START Source material

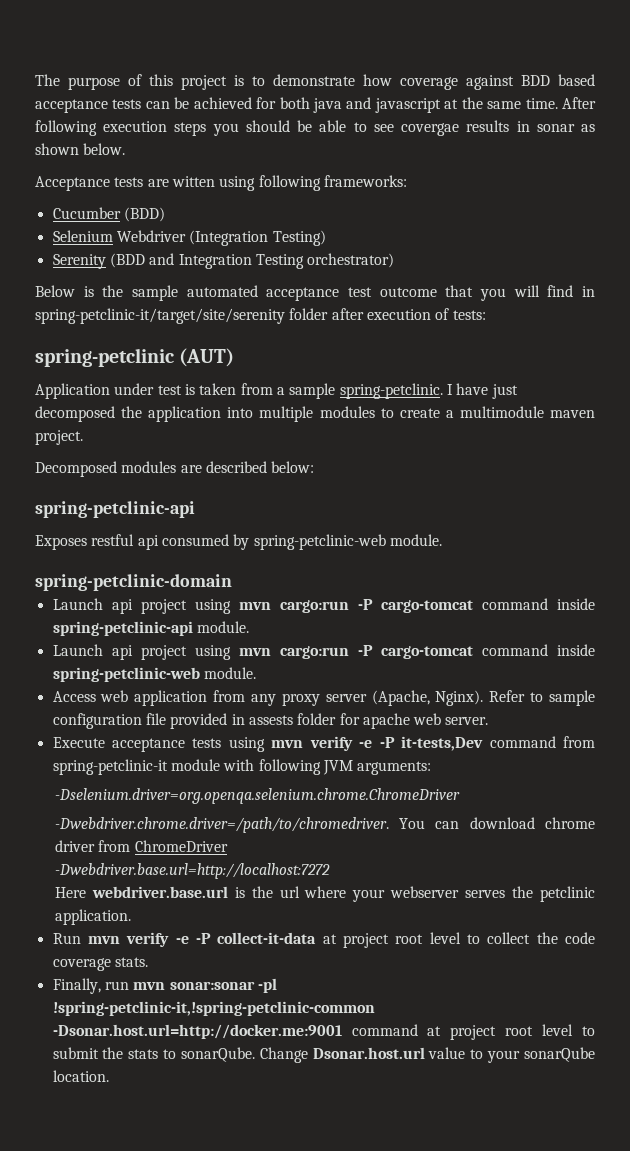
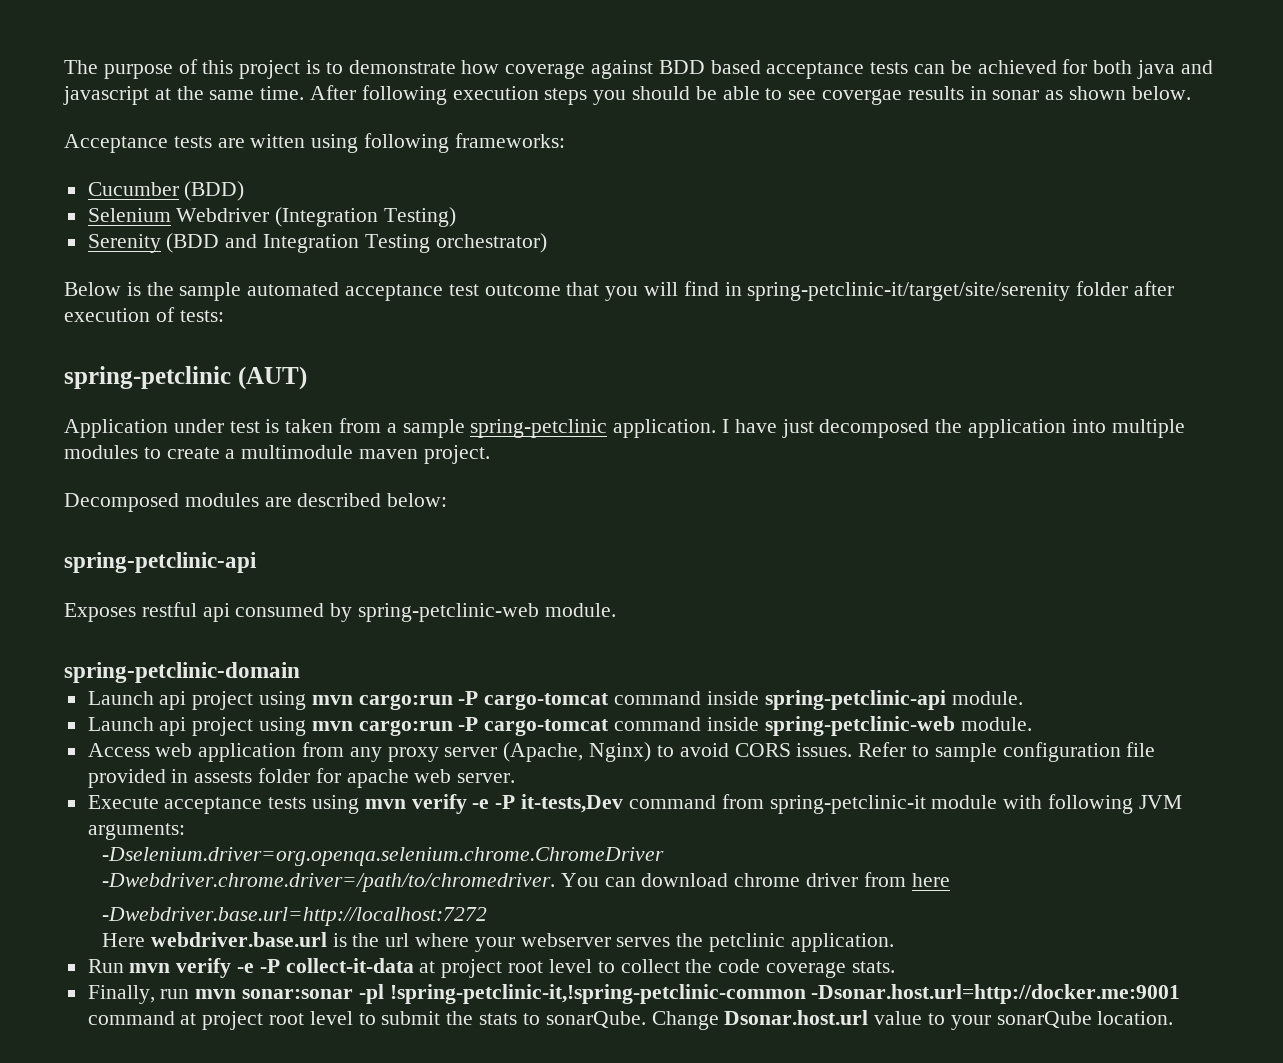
[339,383,443,399] spring-petclinic. -> [470,419,717,438] spring-petclinic application.
[435,690,484,706] Nginx). -> [589,742,853,762] Nginx) to avoid CORS issues.
[134,840,228,852] ChromeDriver -> [911,873,950,887] here

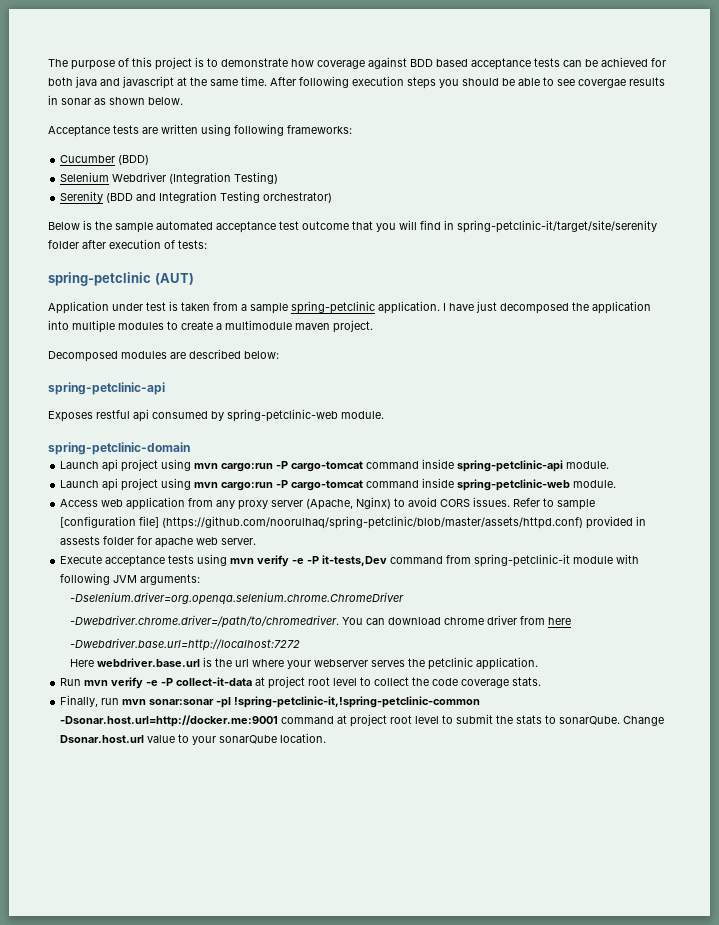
[250,134,306,148] witten -> [161,124,198,134] written
[1002,742,1156,762] configuration file -> [60,516,584,529] [configuration file] (https://github.com/noorulhaq/spring-petclinic/blob/master/assets/httpd.conf)

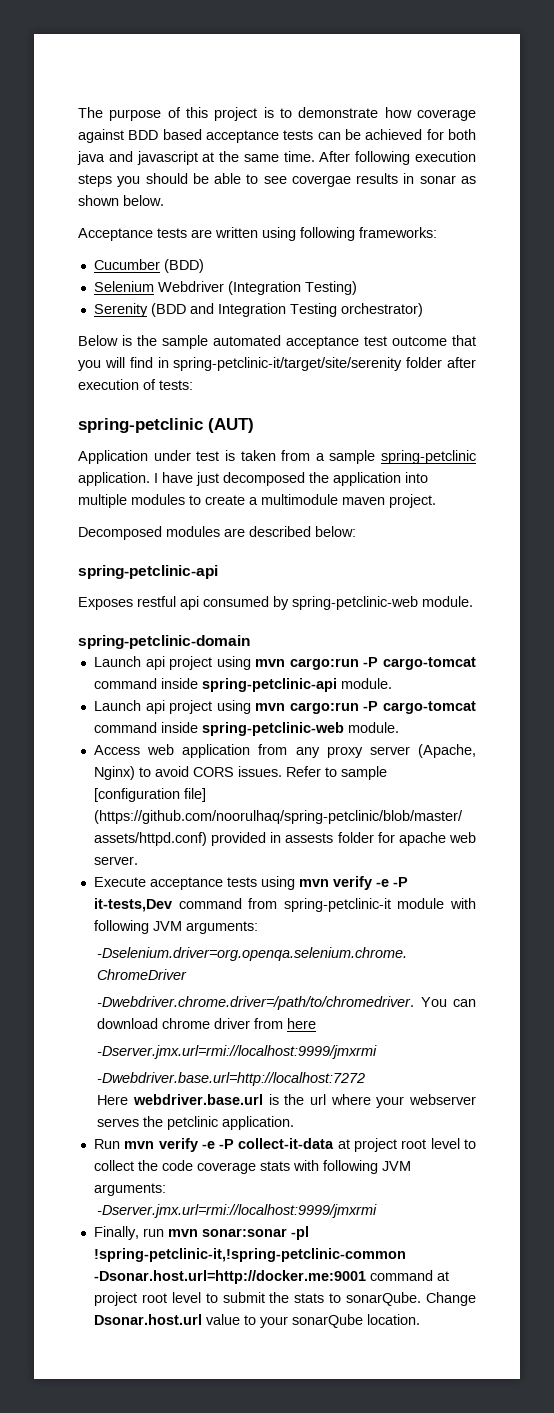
(571, 621) none -> [97,1045,378,1059] // -Dserver.jmx.url=rmi://localhost:9999/jmxrmi
[512,677,542,686] stats. -> [259,1160,411,1174] [93,1183,166,1196] [97,1204,378,1218] stats with following JVM arguments: // -Dserver.jmx.url=rmi://localhost:9999/jmxrmi

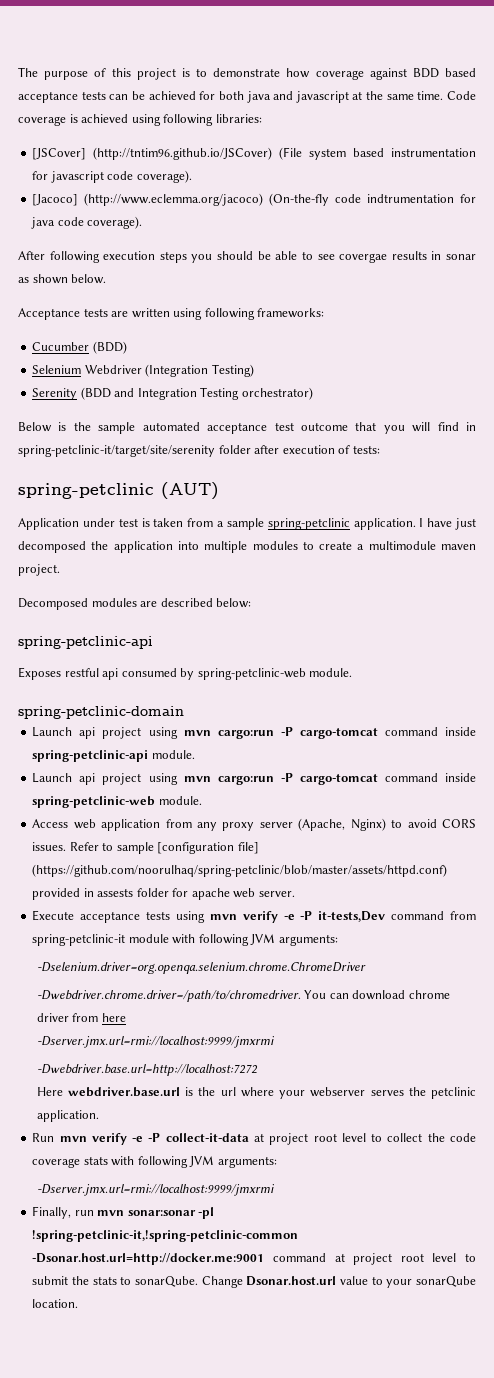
(315, 156) none -> [447,91,477,100] [18,114,262,126] [32,147,476,160] [32,170,192,183] [32,193,476,206] [31,216,143,229] Code coverage is achieved using following libraries: // [JSCover] (http://tntim96.github.io/JSCover) (File system based instrumentation for javascript code coverage). // [Jacoco] (http://www.eclemma.org/jacoco) (On-the-fly code indtrumentation for java code coverage). //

END Source material

** Exercise brief **
Report each line in the preceding entries that holds the string "Dserver".

** Answer to this problem **
(571, 621) none -> [97,1045,378,1059] // -Dserver.jmx.url=rmi://localhost:9999/jmxrmi
[512,677,542,686] stats. -> [259,1160,411,1174] [93,1183,166,1196] [97,1204,378,1218] stats with following JVM arguments: // -Dserver.jmx.url=rmi://localhost:9999/jmxrmi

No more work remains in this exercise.